Abstract
Multi-robot path planning has evolved from research to real applications in warehouses and other domains; the knowledge on this topic is reflected in the large amount of related research published in recent years on international journals. The main focus of existing research relates to the generation of efficient routes, relying the collision detection to the local sensory system and creating a solution based on local search methods. This approach implies the robots having a good sensory system and also the computation capabilities to take decisions on the fly. In some controlled environments, such as virtual labs or industrial plants, these restrictions overtake the actual needs as simpler robots are sufficient. Therefore, the multi-robot path planning must solve the collisions beforehand. This study focuses on the generation of efficient collision-free multi-robot path planning solutions for such controlled environments, extending our previous research. The proposal combines the optimization capabilities of the A* algorithm with the search capabilities of co-evolutionary algorithms. The outcome is a set of routes, either from A* or from the co-evolutionary process, that are collision-free; this set is generated in real-time and makes its implementation on edge-computing devices feasible. Although further research is needed to reduce the computational time, the computational experiments performed in this study confirm a good performance of the proposed approach in solving complex cases where well-known alternatives, such as M* or WHCA, fail in finding suitable solutions.
Introduction
Technological advances make the management of logistic centers easier by using robots in the transportation tasks, either with homogeneous or heterogeneous robots [1]; in this study, we restrict ourselves to this latter category, with all the robots moving in the same common space, with same type of movements and the same speed. The problem of determining the best route for each robot moving in a shared space without collisions nor human intervention is known as collision Free Multi-robot Path Planning (MPP). MPP has applications in multiple fields such as intelligent laboratories[2, 3], space exploration [4], warehouse management [5], education [3], surveillance [6], manufacturing [7], unmanned aerial vehicles [6, 8, 9, 10], and many others.

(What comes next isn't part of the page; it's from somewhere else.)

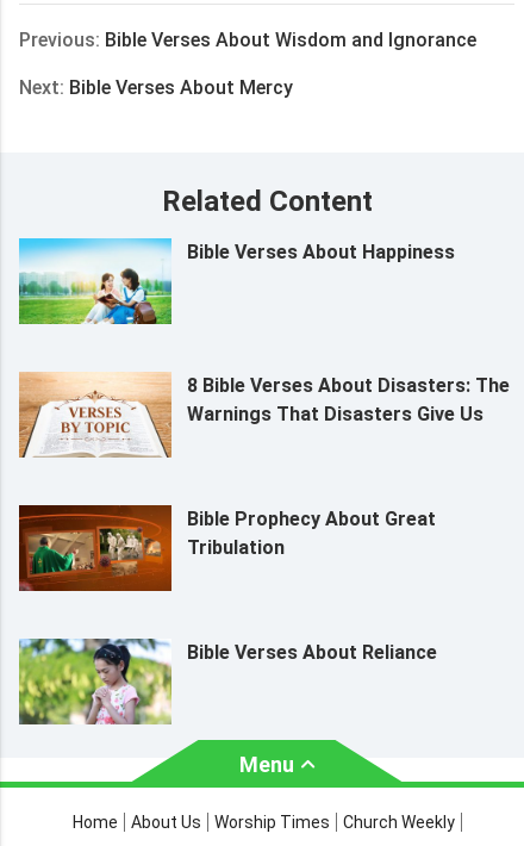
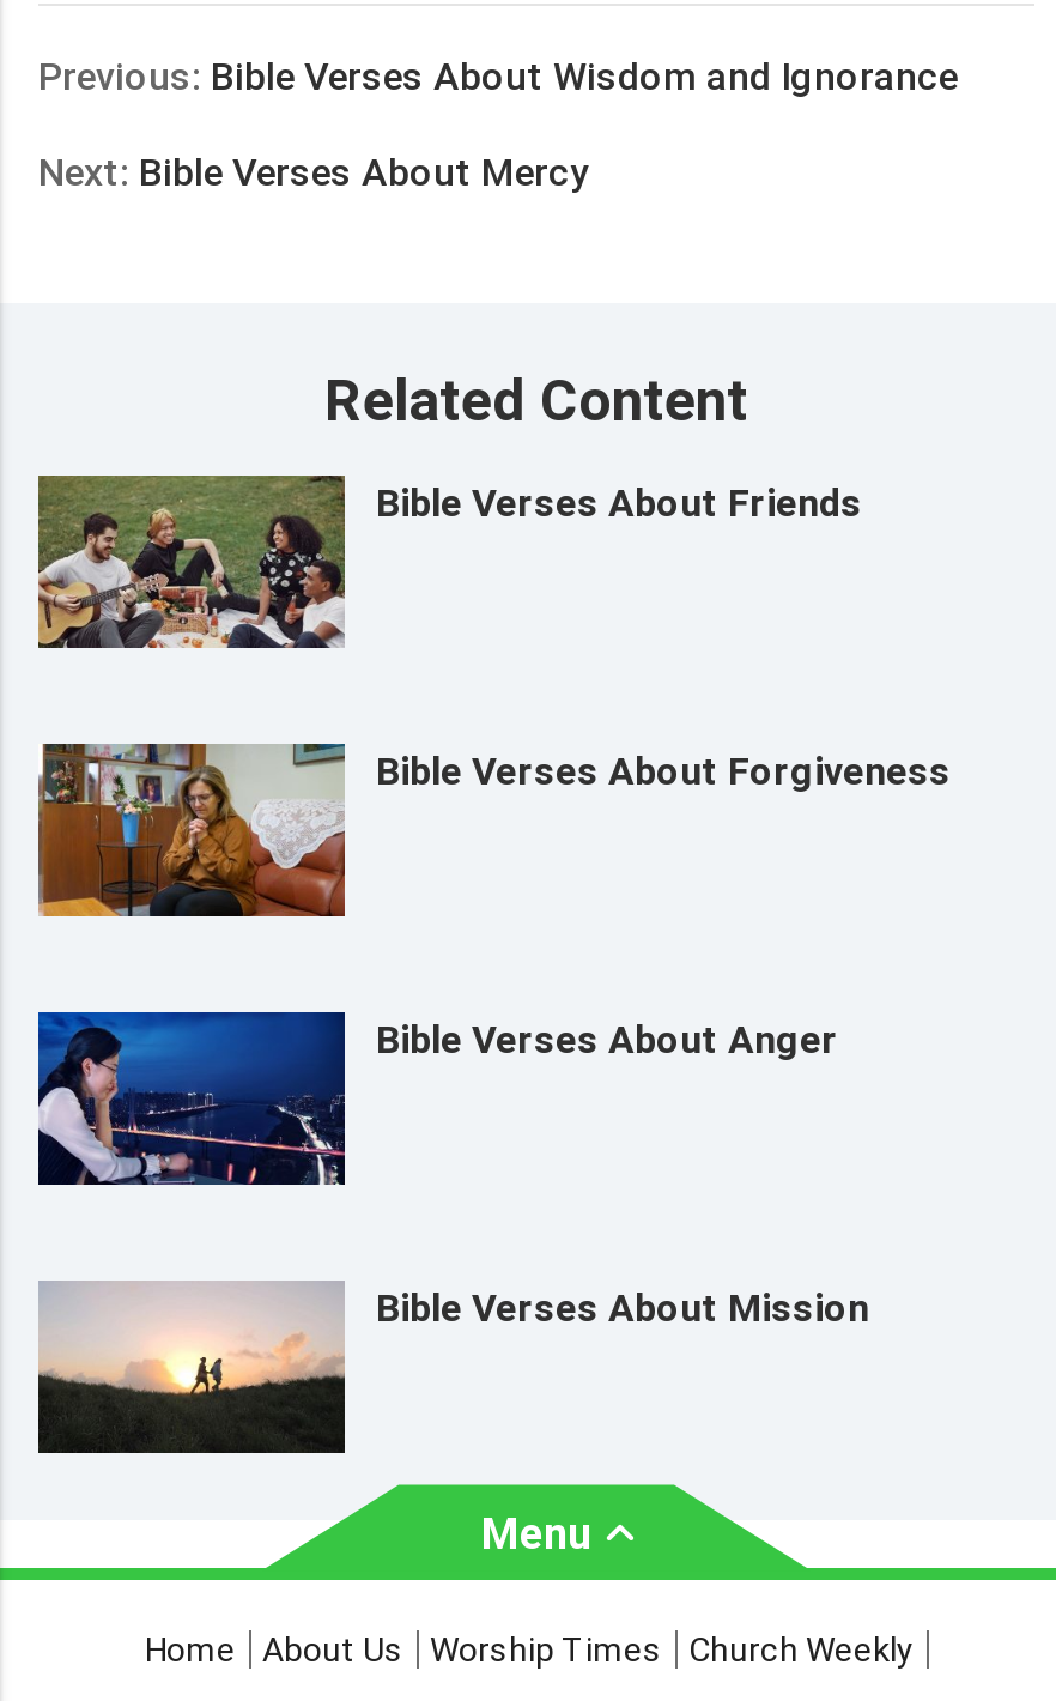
[18,237,455,325] [image] | Bible Verses About Happiness -> [36,473,862,650] [image] | Bible Verses About Friends
[19,372,510,458] [image] | 8 Bible Verses About Disasters: The | Warnings That Disasters Give Us -> [38,741,951,919] [image] | Bible Verses About Forgiveness
[18,504,436,592] [image] | Bible Prophecy About Great | Tribulation -> [36,1010,838,1187] [image] | Bible Verses About Anger
[18,639,437,726] [image] | Bible Verses About Reliance -> [36,1281,869,1455] [image] | Bible Verses About Mission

In a MPP problem, each robot moves from its initial point -either in a depot or in a free parking area- to their current destination on a common workspace. It has been shown that, although a NP-problem [11], optimization techniques can solve it effectively [12, 13]. The most cited algorithm used in single-robot path planning is A* [14], that is, A* determines the optimal route for a robot from its initial position to its goal. Since its introduction, several different alternative algorithms have been proposed to cope with the MPP problem: Collaborative A*, Hierarchical Collaborative A* (HCA*) and Windowed HCA* [15],
A different alternative is proposed in [26], where a construction of a mixed-split graph for every two connected nodes is used; a new extended version of the original graph is constructed by repeating this structure T times -with T the expected time of arrival- and introducing extra edges representing whether a robot stays in its node or moves to the next one. Then, a linear programming algorithm is used to determine the route for each robot. Finally, the constrain based search was proposed in [27], with two abstraction layers: on the high level, agents with collision free routes are found, for each one searches on the low level are performed until a feasible combination is determined.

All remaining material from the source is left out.